TV has serious issues, but it’s not disappearing overnight. Despite its shrinking and aging audience, advertisers still invest billions of dollars each year in the medium because they know, to some degree, TV ads can get consumers to buy stuff. Research from MarketShare in 2015 found that TV ads generate four times the amount of sales as digital ads at the same spending levels.

The Super Bowl is still watched by 100 million viewers each year. Regular season viewership of the National Football League has remained strong. TV still has the potential to reach lots of people.

“Television’s strength is doing these things at scale for the world’s largest marketers,” said Brian Wieser, the head of business intelligence at GroupM, the media buying division of the global ad giant WPP. “So long as the reach of ad-supported television is broader than anything else—even in a world of higher usage of digital media—television will still probably have the capacity to reach a wider range of people.”

Wieser likened linear TV—the industry term for the old fashioned ways of watching television—to a “melting iceberg.” It’s melting, all right, but it will take some time. That means networks and their advertising partners need to change the ad experience for consumers if they want it to remain a lucrative industry while there’s still ice left to melt.

People still hate ads

“Nobody openly says they love advertising,” said Dan Aversano, the head of ad innovation at WarnerMedia.

Survey after survey of global consumers show that they strongly dislike the advertising experience on most platforms, including television. And because of how much media we consume today, we’re all seeing a lot more commercials than we used to.

“The number of video ad messages a person is exposed to today versus 20 years ago is infinitely higher,” Aversano said. While that provides marketers with more opportunities than ever to reach consumers, it also risks making consumers even more resistant to absorbing those messages than they already were.

They’re too long

Not only do we see more ads today than ever before, but those ads also take up more of our time.

“There are certain programs on certain networks that are unwatchable because of the ad loads,” Aversano said. The data suggest that’s true.
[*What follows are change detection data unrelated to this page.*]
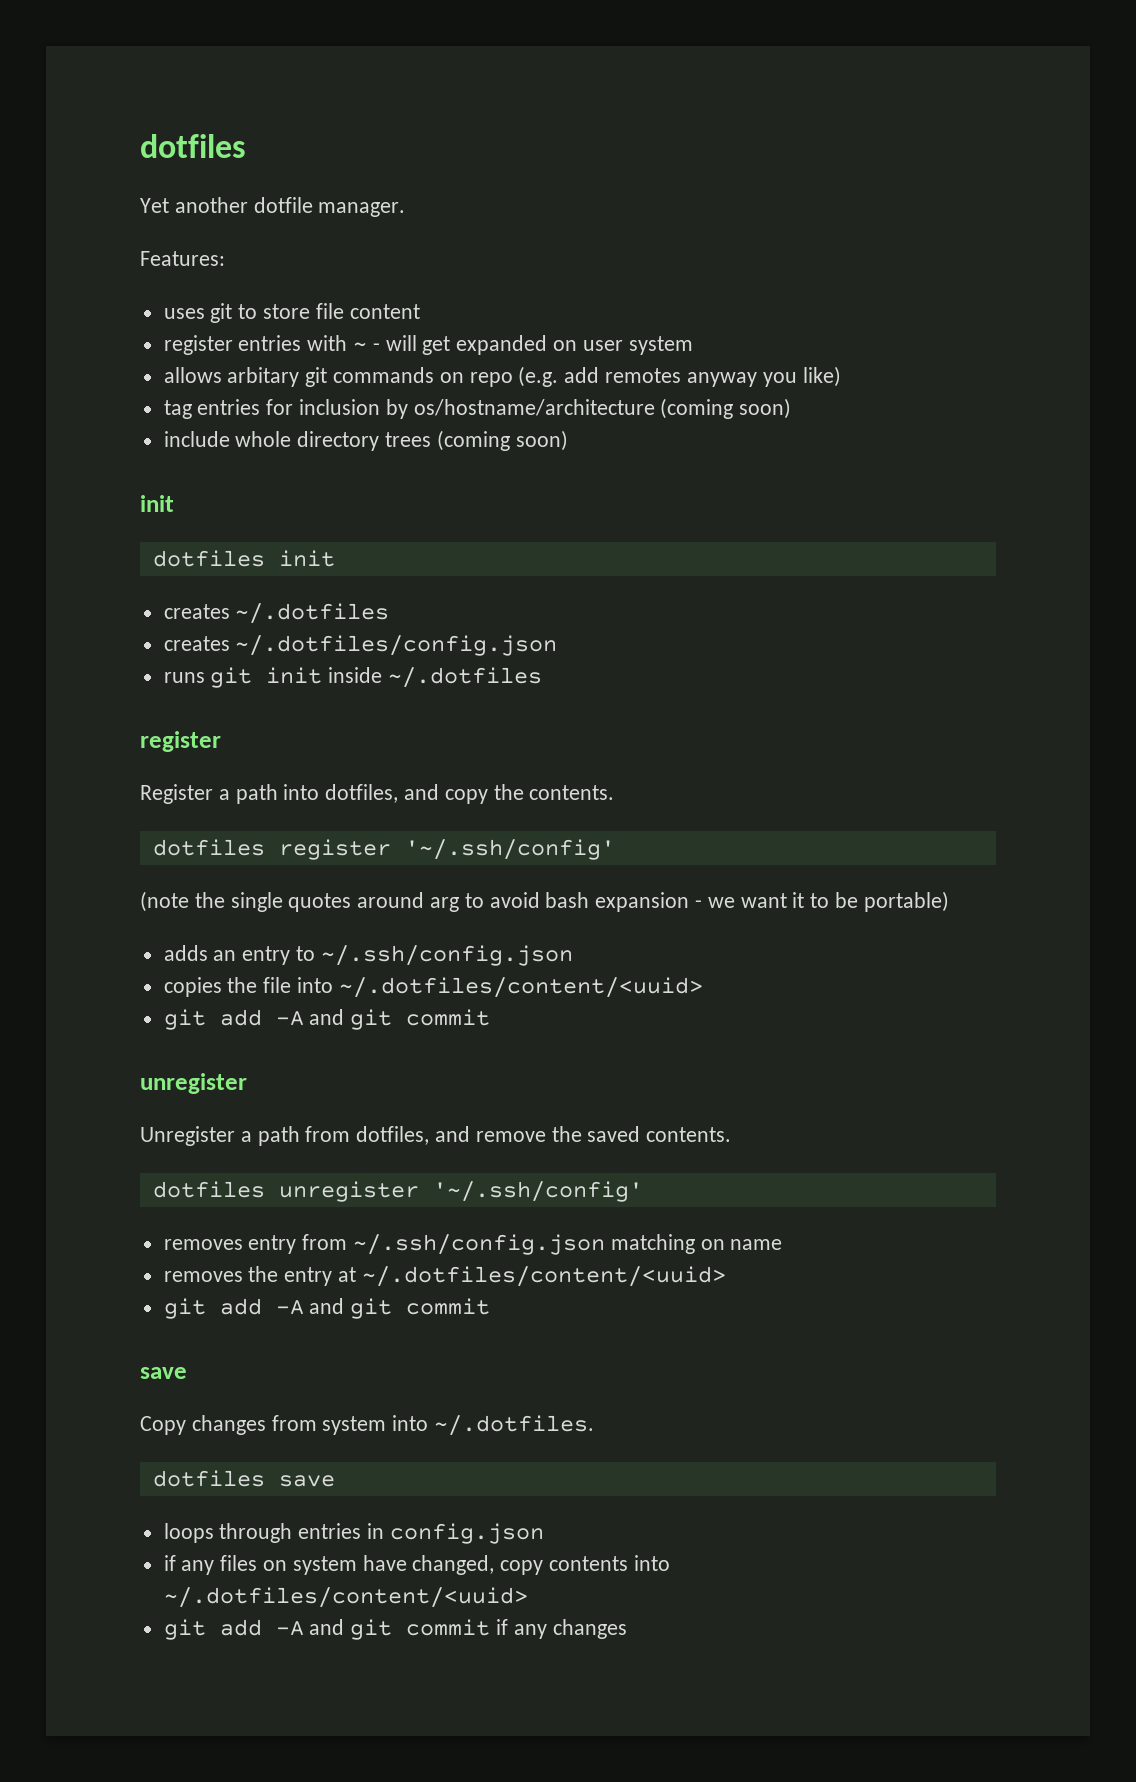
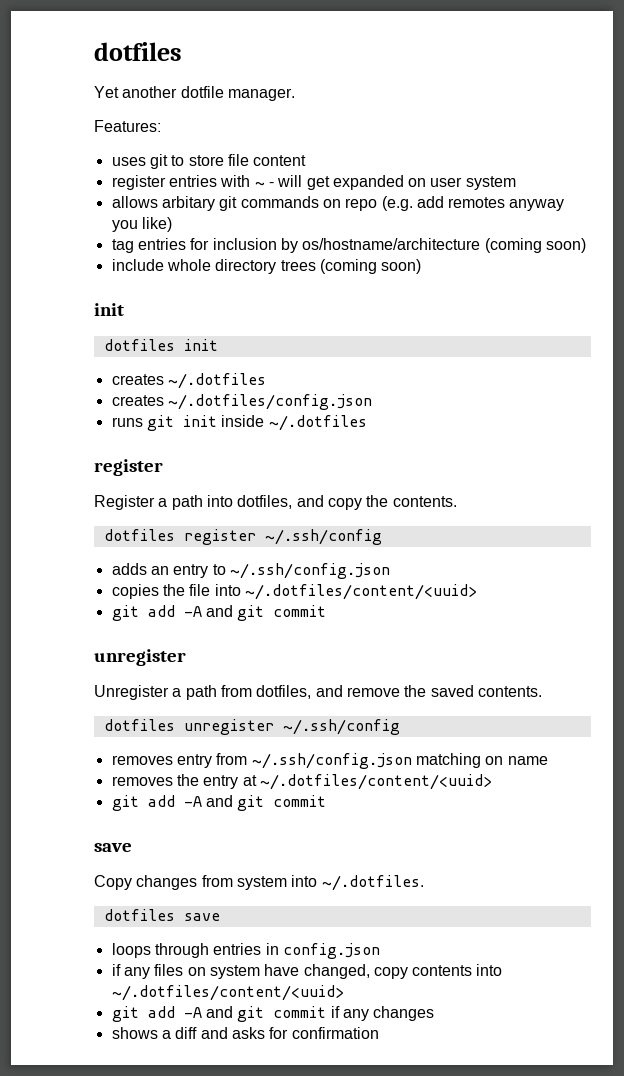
- dotfiles register '~/.ssh/config'
- (note the single quotes around arg to avoid bash expansion - we want it to be portable)
+ dotfiles register ~/.ssh/config
- dotfiles unregister '~/.ssh/config'
+ dotfiles unregister ~/.ssh/config
+ shows a diff and asks for confirmation

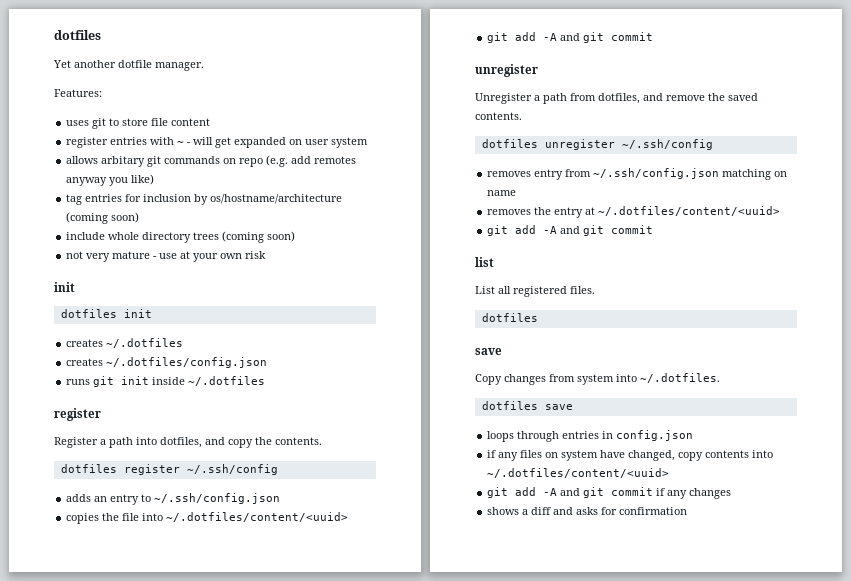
+ not very mature - use at your own risk
+ list
+ List all registered files.
+ dotfiles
Quartz’s Dan Kopf looked at the average runtime of several popular US network TV shows and found they have gotten shorter over the last decade—because ad time has taken up a bigger part of every broadcast hour.

“Linear has become a bit of a runaway train in terms of escalating advertising time and clutter,” said Krishan Bhatia, the head of business operations and strategy for NBCUniversal ad sales. Bhatia and NBCUniversal are working on reducing that ad time and clutter (more on that later), but, for now, traditional TV still has a huge amount of ads.

They’re hard to measure

Virtually every advertiser Quartz spoke to cited the same issue with TV ads: They’re almost impossible to measure accurately enough to really know how effective they are.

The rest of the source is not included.